◆ **Task item**
Will you output all of the data below exactly, omitting the images?

◆ **Version comparison data**
Segment Open
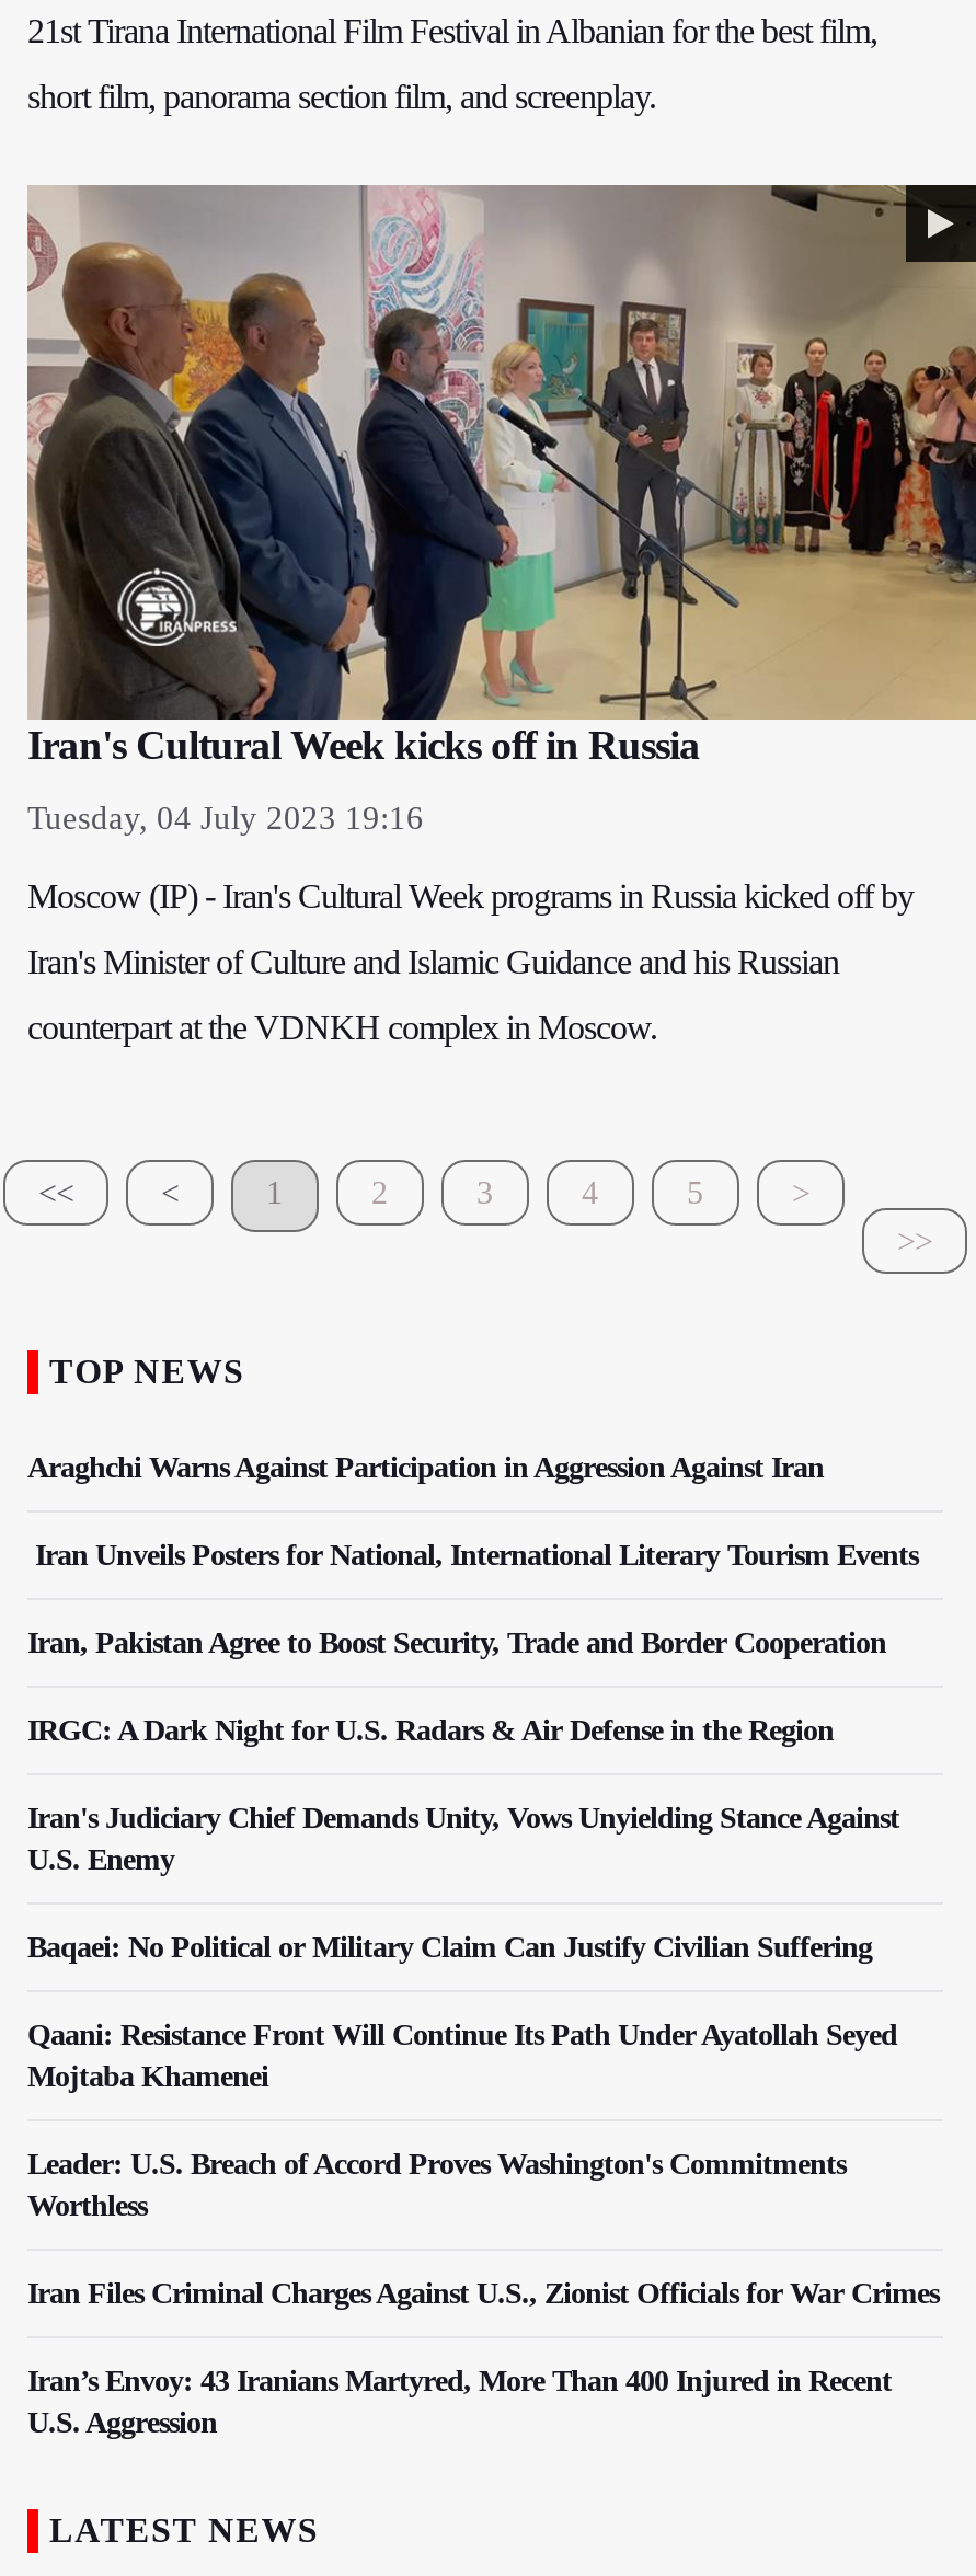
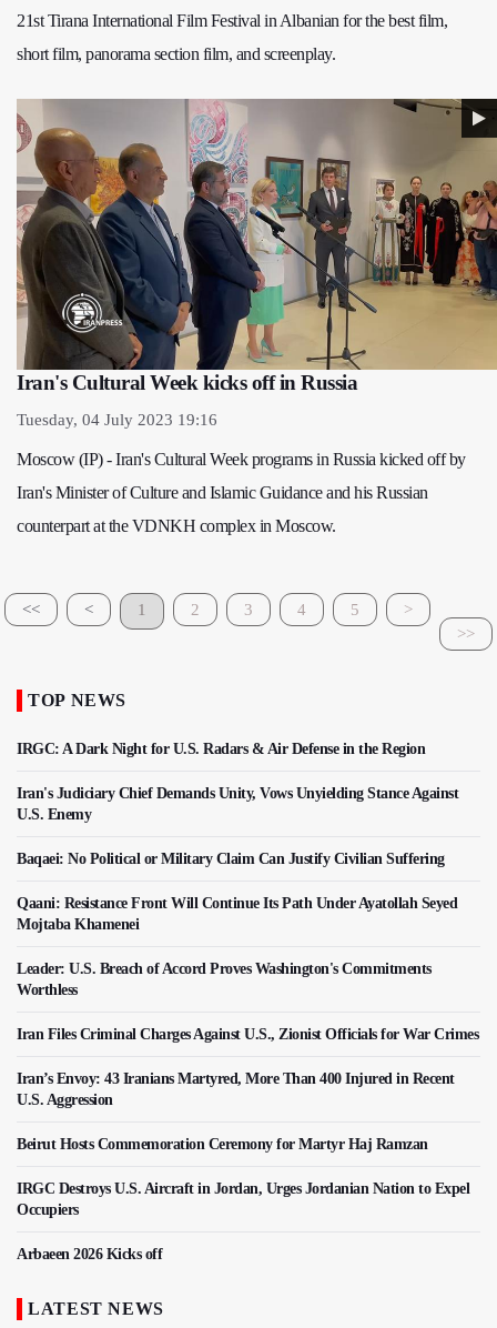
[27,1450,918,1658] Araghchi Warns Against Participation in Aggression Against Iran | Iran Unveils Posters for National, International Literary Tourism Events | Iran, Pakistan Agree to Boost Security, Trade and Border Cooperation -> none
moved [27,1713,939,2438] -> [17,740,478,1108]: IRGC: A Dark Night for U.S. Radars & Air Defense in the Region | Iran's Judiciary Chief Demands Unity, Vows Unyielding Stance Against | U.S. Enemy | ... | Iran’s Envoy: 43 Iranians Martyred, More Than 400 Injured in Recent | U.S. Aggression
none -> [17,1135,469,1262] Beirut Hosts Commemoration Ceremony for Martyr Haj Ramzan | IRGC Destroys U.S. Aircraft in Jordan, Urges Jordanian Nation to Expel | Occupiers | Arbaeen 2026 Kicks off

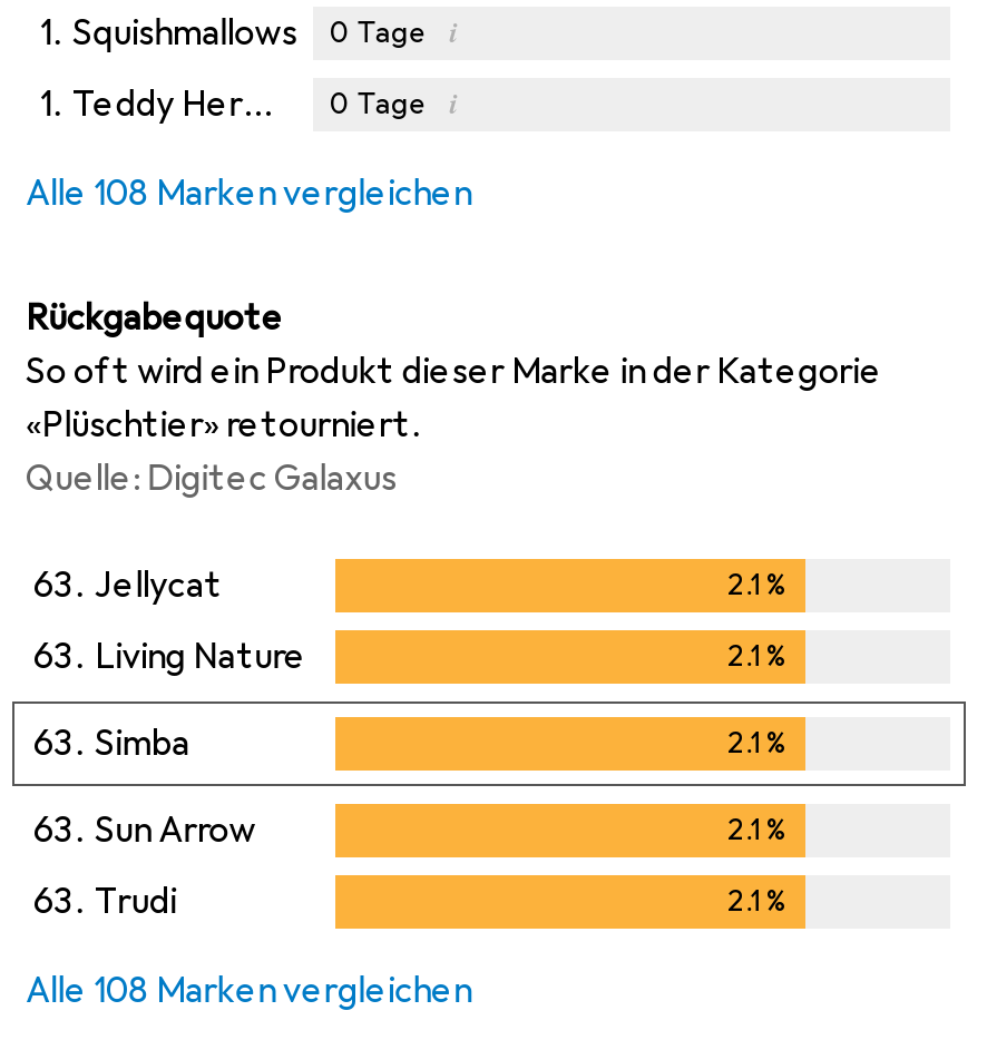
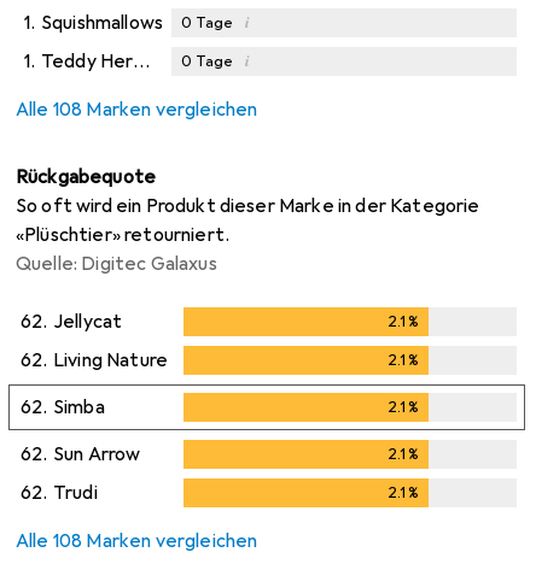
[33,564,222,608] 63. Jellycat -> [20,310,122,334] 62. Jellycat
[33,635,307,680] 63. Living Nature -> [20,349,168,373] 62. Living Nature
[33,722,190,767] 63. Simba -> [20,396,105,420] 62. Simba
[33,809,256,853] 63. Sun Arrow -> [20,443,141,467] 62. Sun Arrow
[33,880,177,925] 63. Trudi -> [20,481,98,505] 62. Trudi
Segment Closed
◆ **Answer area**
[27,1450,918,1658] Araghchi Warns Against Participation in Aggression Against Iran | Iran Unveils Posters for National, International Literary Tourism Events | Iran, Pakistan Agree to Boost Security, Trade and Border Cooperation -> none
moved [27,1713,939,2438] -> [17,740,478,1108]: IRGC: A Dark Night for U.S. Radars & Air Defense in the Region | Iran's Judiciary Chief Demands Unity, Vows Unyielding Stance Against | U.S. Enemy | ... | Iran’s Envoy: 43 Iranians Martyred, More Than 400 Injured in Recent | U.S. Aggression
none -> [17,1135,469,1262] Beirut Hosts Commemoration Ceremony for Martyr Haj Ramzan | IRGC Destroys U.S. Aircraft in Jordan, Urges Jordanian Nation to Expel | Occupiers | Arbaeen 2026 Kicks off

[33,564,222,608] 63. Jellycat -> [20,310,122,334] 62. Jellycat
[33,635,307,680] 63. Living Nature -> [20,349,168,373] 62. Living Nature
[33,722,190,767] 63. Simba -> [20,396,105,420] 62. Simba
[33,809,256,853] 63. Sun Arrow -> [20,443,141,467] 62. Sun Arrow
[33,880,177,925] 63. Trudi -> [20,481,98,505] 62. Trudi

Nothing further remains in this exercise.